TASK ITEM:
Your answer should hold exactly the lines from the line containing "(533, 183) none -> [205,814,262,828] => OK //" through the end of the entries that follow.

RECORDS SHOWN:
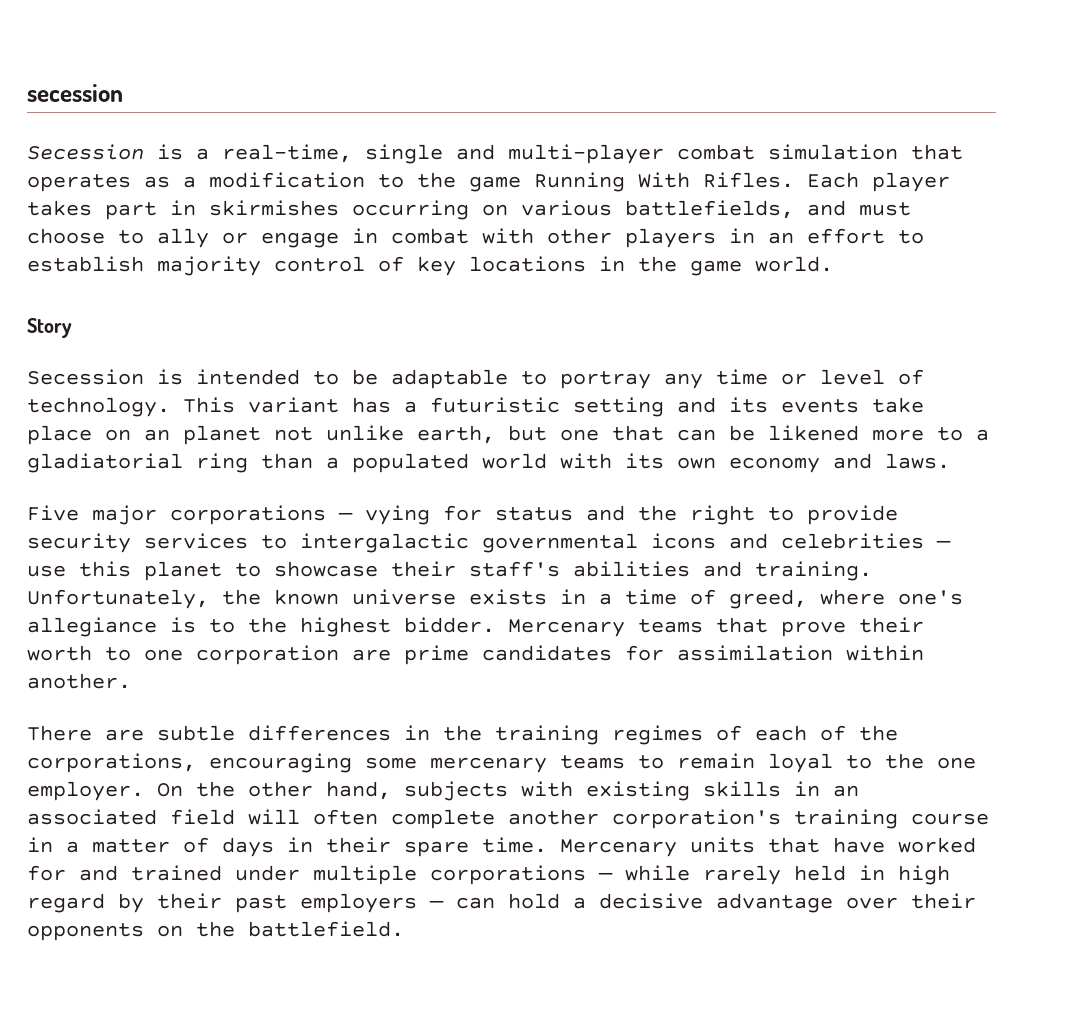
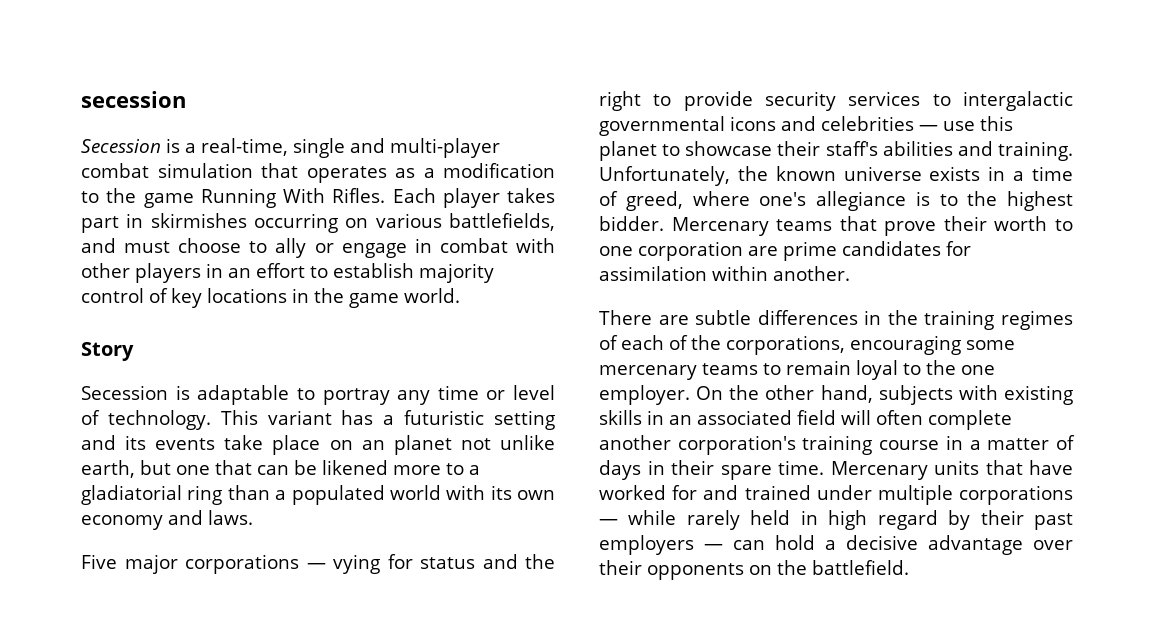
[196,369,378,385] intended to be -> (190, 392) none

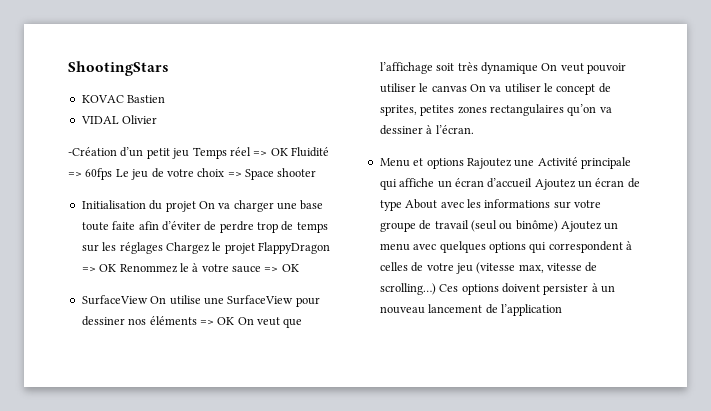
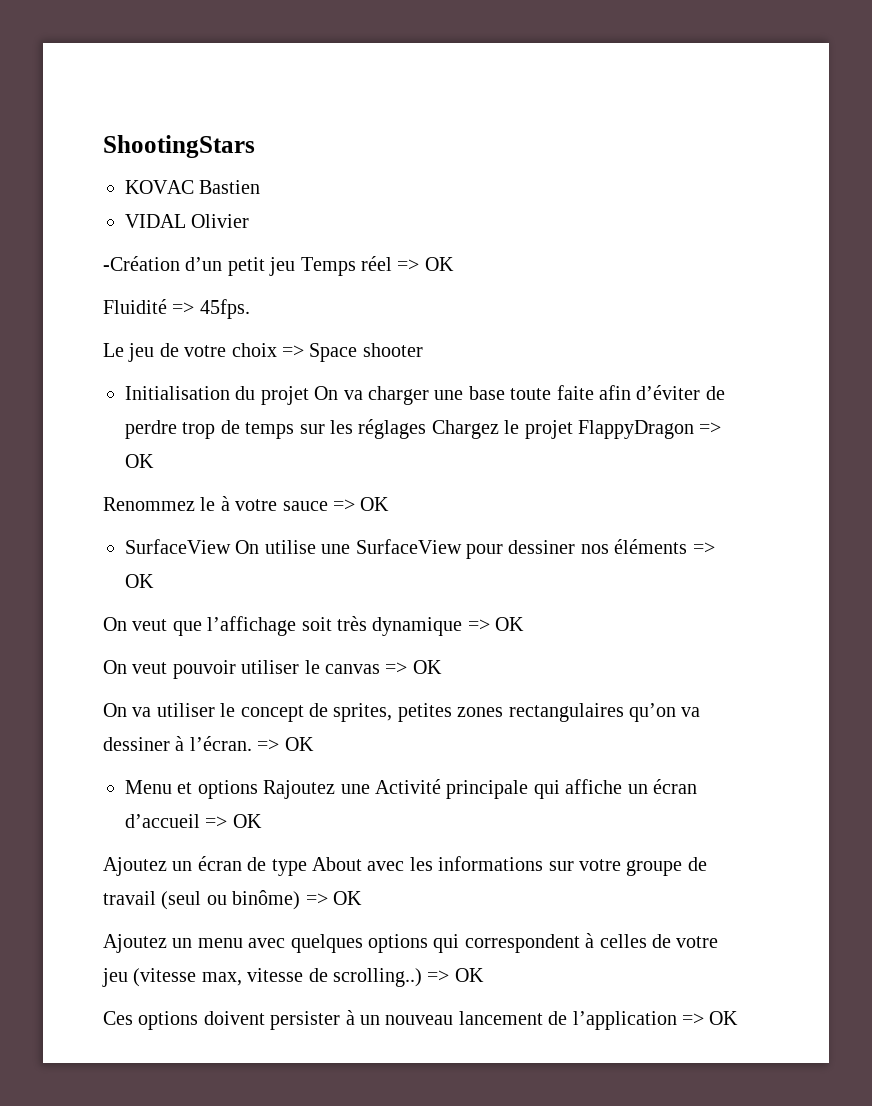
(288, 152) none -> (454, 264) //
[85,168,113,180] 60fps -> [199,299,250,319] 45fps. //
(117, 268) none -> (154, 461) //
(235, 321) none -> (154, 581) //
(538, 68) none -> [467,617,525,631] => OK //
(467, 88) none -> [385,660,442,674] => OK //
(474, 129) none -> [257,737,314,751] => OK
(533, 183) none -> [205,814,262,828] => OK //
(558, 226) none -> [305,891,362,905] => OK //
[379,283,436,295] scrolling…) -> [333,968,484,987] scrolling..) => OK //
(562, 310) none -> [681,1011,739,1025] => OK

ANSWER SECTION:
(533, 183) none -> [205,814,262,828] => OK //
(558, 226) none -> [305,891,362,905] => OK //
[379,283,436,295] scrolling…) -> [333,968,484,987] scrolling..) => OK //
(562, 310) none -> [681,1011,739,1025] => OK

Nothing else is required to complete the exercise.